Spring break is over: time for… The Candy Strategy

Spring break officially ends in a little under 12 hours, when my first class starts tomorrow. Naturally, tomorrow is the day in our rotating schedule where I don’t have a single free period, so it will be quite a change of pace.

Having just finished up our giant soccer goal geometry project, I’ve given myself permission to work a little less hard on that class for a week or two – my students will actually enjoy a trip into traditional math land, I think, and that will free me up to focus on AP Statistics (well, and the grades and comments that are due on Wednesday).

AP Statistics has not always one well for me this year, and I spent some time over spring break strategizing. I need to teach a few more concepts, help many of them fill in the gaping conceptual holes that our year has left behind, and give them plenty of practical test-taking strategies, all in 8 weeks. To do that, I need to re-establish trust and fun. Rapport.

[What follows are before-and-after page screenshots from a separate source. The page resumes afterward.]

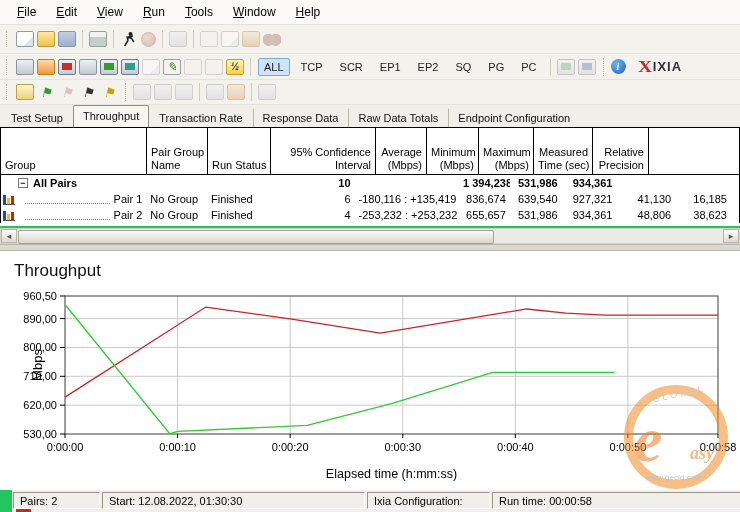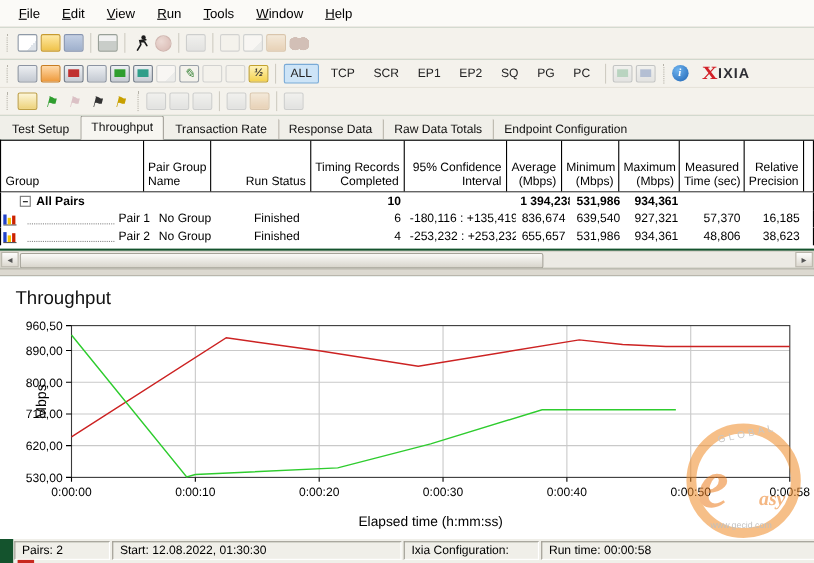--- a/index.html
+++ b/index.html
@@ -3,7 +3,7 @@
 <meta charset="utf-8">
 <style>
   html,body{margin:0;padding:0;background:#fff;}
-  .app{position:relative;width:740px;height:512px;background:#14532d;font-family:"Liberation Sans",sans-serif;font-size:11px;color:#000;overflow:hidden;box-sizing:border-box;}
+  .app{position:relative;width:740px;height:512px;background:#22c55e;font-family:"Liberation Sans",sans-serif;font-size:11px;color:#000;overflow:hidden;box-sizing:border-box;}
   .app *{box-sizing:border-box;}
 
   

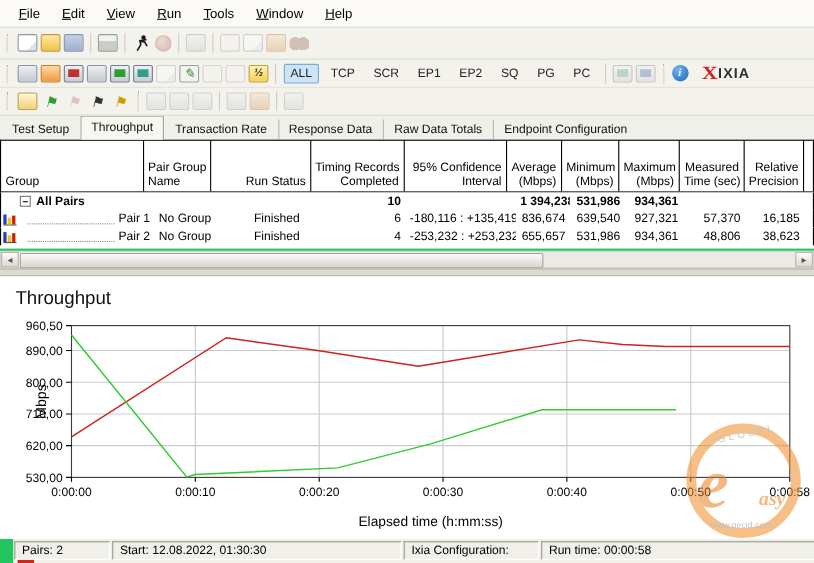--- a/index.html
+++ b/index.html
@@ -220,10 +220,6 @@
       <div class="hcell c2">
           <div>Run Status</div>
           <div></div>
-        </div>
-      <div class="hcell c3 r">
-          <div>Timing Records</div>
-          <div>Completed</div>
         </div>
       <div class="hcell c4 r">
           <div>95% Confidence</div>

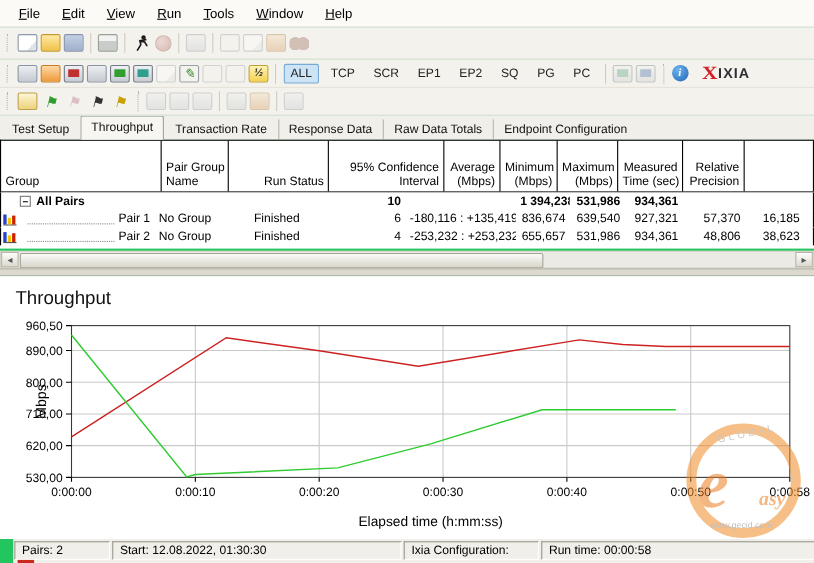--- a/index.html
+++ b/index.html
@@ -58,7 +58,7 @@
   .trow{display:flex;align-items:center;height:16px;border-left:1px solid #000;border-right:1px solid #000;background:#fff;}
   .tcell{padding:0 4px;white-space:nowrap;overflow:hidden;line-height:16px;}
   .bold{font-weight:bold;}
-  .c0{width:146px;}.c1{width:61px;}.c2{width:63px;margin-left:28px;}.c3{width:85px;}.c4{width:105px;}
+  .c0{width:146px;}.c1{width:61px;}.c2{width:63px;}.c3{width:85px;}.c4{width:105px;}
   .c5{width:51px;}.c6{width:52px;}.c7{width:55px;}.c8{width:59px;}.c9{width:56px;}.cF{flex:1;}
   .expander{display:inline-flex;width:10px;height:10px;border:1px solid #777;background:#fff;align-items:center;justify-content:center;font-size:9px;line-height:1;margin:0 5px 0 17px;}
   .pairchart{display:inline-flex;align-items:flex-end;gap:1px;width:12px;height:11px;margin-right:2px;border-bottom:1px solid #555;}

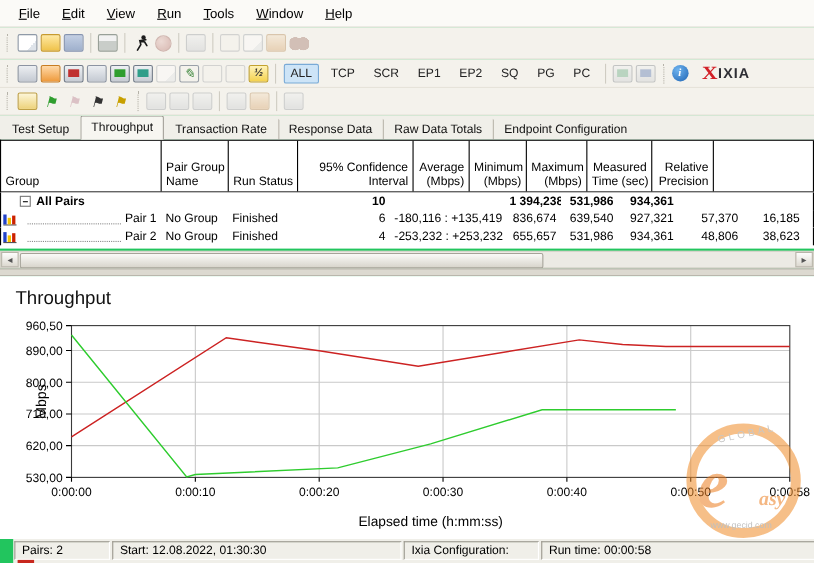--- a/index.html
+++ b/index.html
@@ -282,7 +282,7 @@
       <div class="tcell c5 r">836,674</div>
       <div class="tcell c6 r">639,540</div>
       <div class="tcell c7 r">927,321</div>
-      <div class="tcell c8 r">57,370</div>
+      <div class="tcell c8 r">41,130</div>
       <div class="tcell c9 r">16,185</div>
       <div class="tcell cF"></div>
     </div>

It needs to be a class they, and I, look forward to, and right now it just isn’t.

So, thus: the candy strategy.

I know I’m not the first to realize that statistics and candy go hand and hand – there are pages and pages of candy activities (with a special focus on M&Ms) on the internet. I read a lot of those, today. I think that I can piece together those ideas, along with some of my own, and review every single major concept we have learned with candy. Specifically, for me, a combination of jelly beans, starbursts, skittles, and M&Ms.

Today I wrote a 10-page document (see link at the end) that reviews frequency tables, pie charts, bar graphs, two-way tables, sample design, proportion confidence intervals, 1-sample proportion z-tests, and introduces chi-square goodness of fit tests as a cap, using nothing but skittles. We will work through the activity alone and in groups for the next two class days. Along the way we will review vocabulary, conditions, graphing techniques on calculator and by hand, and learn something new. Plus, eat some skittles.

It feels a little cheap, but I hope that candy will improve the relationship with my students enough that we can tackle this final quarter together with positive attitudes. One more to go!